### Work item
Scan the listing for the word "keyless" and report every line that contains it.

Segment Start: Data for this task

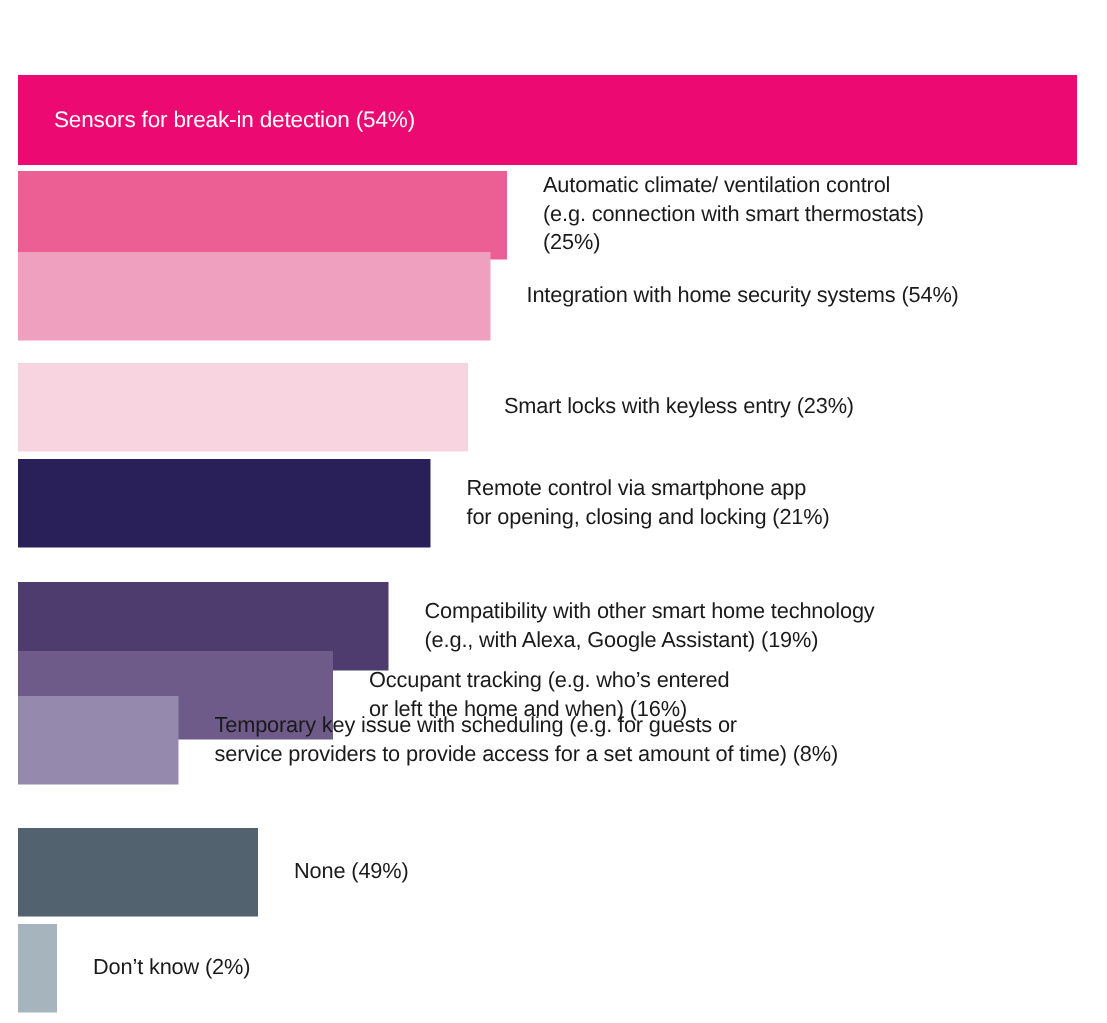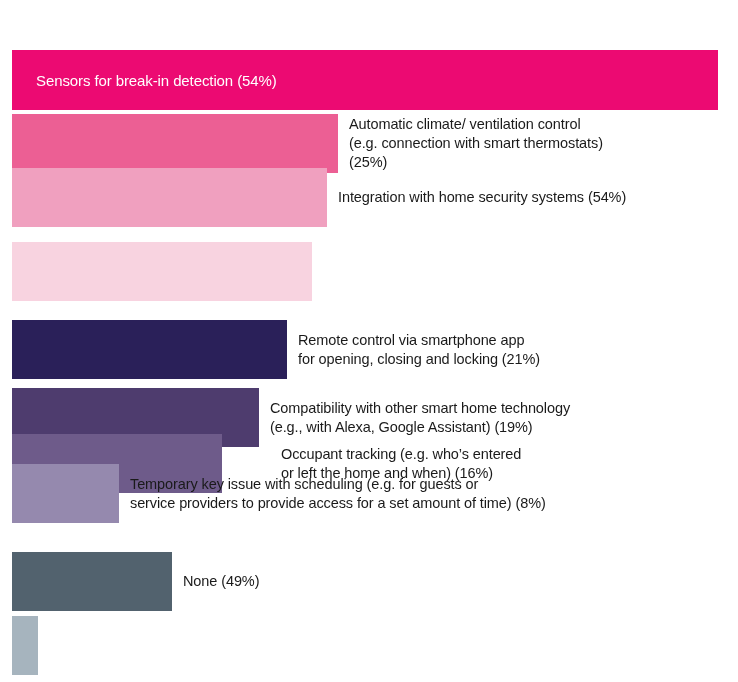--- a/index.html
+++ b/index.html
@@ -79,7 +79,7 @@
     font-size: 15px;
   }
   .label-outside {
-    padding-left: 11px;
+    padding-left: 24px;
   }
   .label-inside-wrap {
     position: absolute;

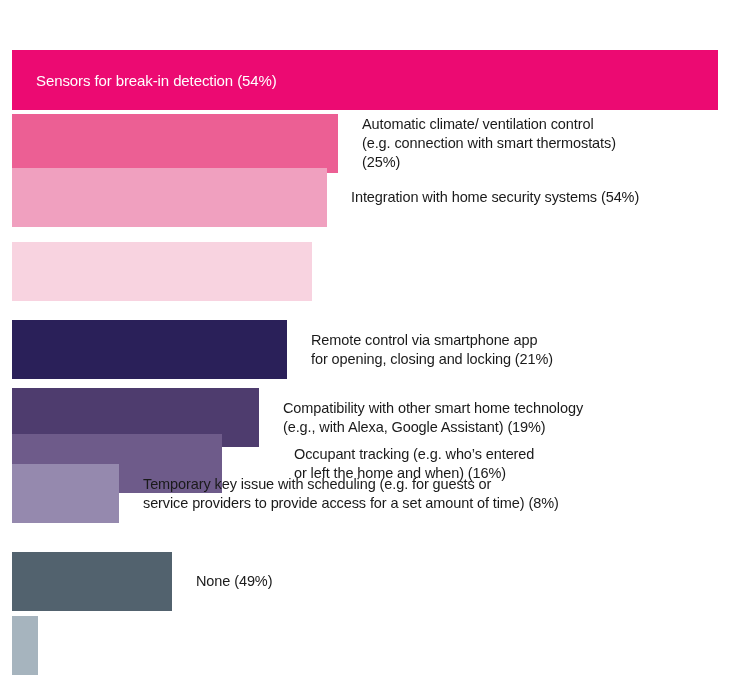--- a/index.html
+++ b/index.html
@@ -112,6 +112,7 @@
       </div>
       <div class="bar-row" style="top: 242px; height: 59px; padding-left: 12px; box-sizing: border-box;">
         <div class="bar" style="width: 300px; background: rgb(248, 211, 224); position: relative;"></div>
+        <div class="bar-label label-outside">Smart locks with keyless entry (23%)</div>
       </div>
       <div class="bar-row" style="top: 320px; height: 59px; padding-left: 12px; box-sizing: border-box;">
         <div class="bar" style="width: 275px; background: rgb(42, 32, 89); position: relative;"></div>

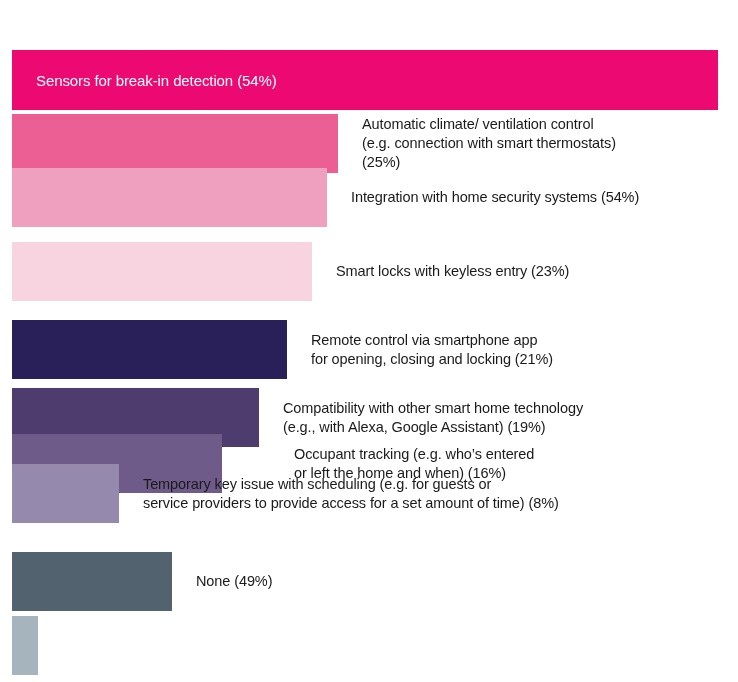--- a/index.html
+++ b/index.html
@@ -114,7 +114,7 @@
         <div class="bar" style="width: 300px; background: rgb(248, 211, 224); position: relative;"></div>
         <div class="bar-label label-outside">Smart locks with keyless entry (23%)</div>
       </div>
-      <div class="bar-row" style="top: 320px; height: 59px; padding-left: 12px; box-sizing: border-box;">
+      <div class="bar-row" style="top: 306px; height: 59px; padding-left: 12px; box-sizing: border-box;">
         <div class="bar" style="width: 275px; background: rgb(42, 32, 89); position: relative;"></div>
         <div class="bar-label label-outside">Remote control via smartphone app
 for opening, closing and locking (21%)</div>

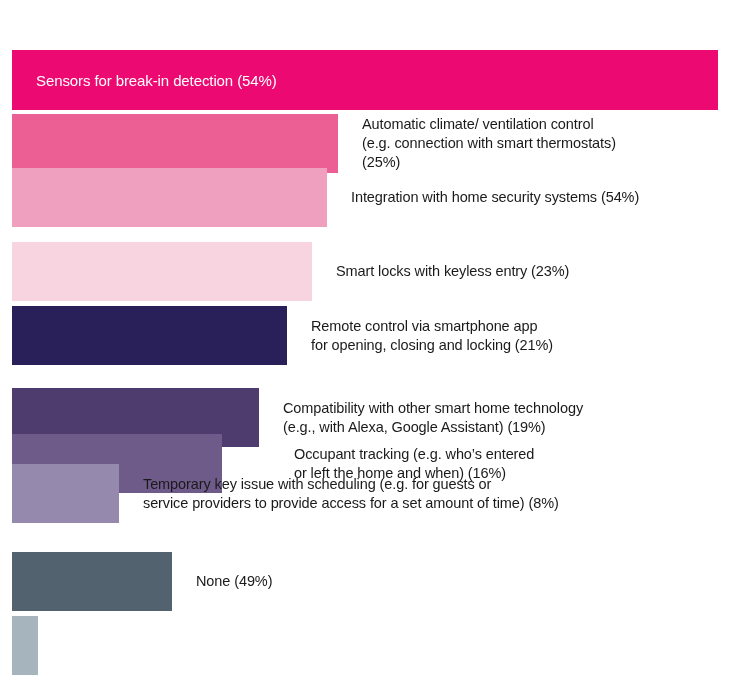--- a/index.html
+++ b/index.html
@@ -124,7 +124,7 @@
         <div class="bar-label label-outside">Compatibility with other smart home technology
 (e.g., with Alexa, Google Assistant) (19%)</div>
       </div>
-      <div class="bar-row" style="top: 434px; height: 59px; padding-left: 12px; box-sizing: border-box; gap: 48px;">
+      <div class="bar-row" style="top: 434px; height: 59px; padding-left: 12px; box-sizing: border-box;">
         <div class="bar" style="width: 210px; background: rgb(110, 91, 138); position: relative;"></div>
         <div class="bar-label label-outside">Occupant tracking (e.g. who’s entered
 or left the home and when) (16%)</div>

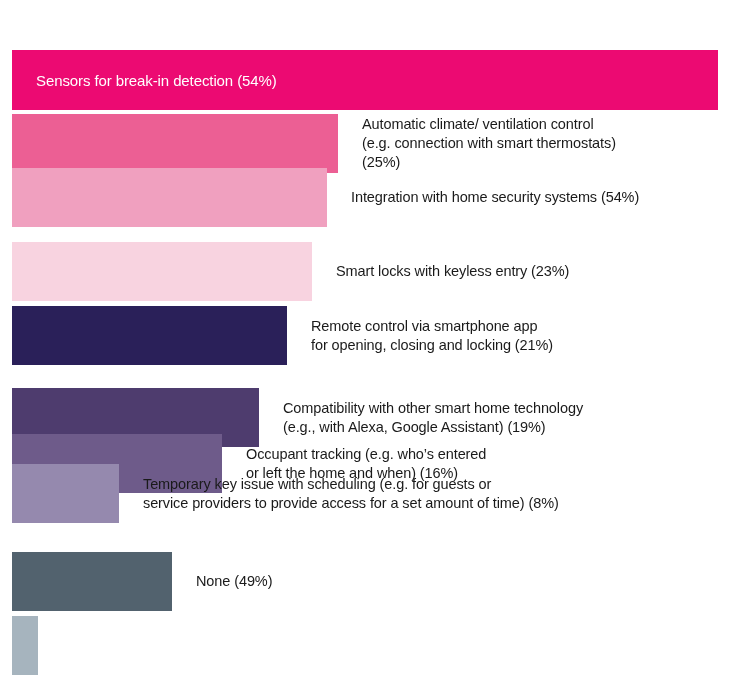--- a/index.html
+++ b/index.html
@@ -140,6 +140,7 @@
       </div>
       <div class="bar-row" style="top: 616px; height: 59px; padding-left: 12px; box-sizing: border-box;">
         <div class="bar" style="width: 26px; background: rgb(166, 180, 190); position: relative;"></div>
+        <div class="bar-label label-outside">Don’t know (2%)</div>
       </div>
     </div>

Segment End: Data for this task

### Solution to this task
+        <div class="bar-label label-outside">Smart locks with keyless entry (23%)</div>
         <div class="bar-label label-outside">Smart locks with keyless entry (23%)</div>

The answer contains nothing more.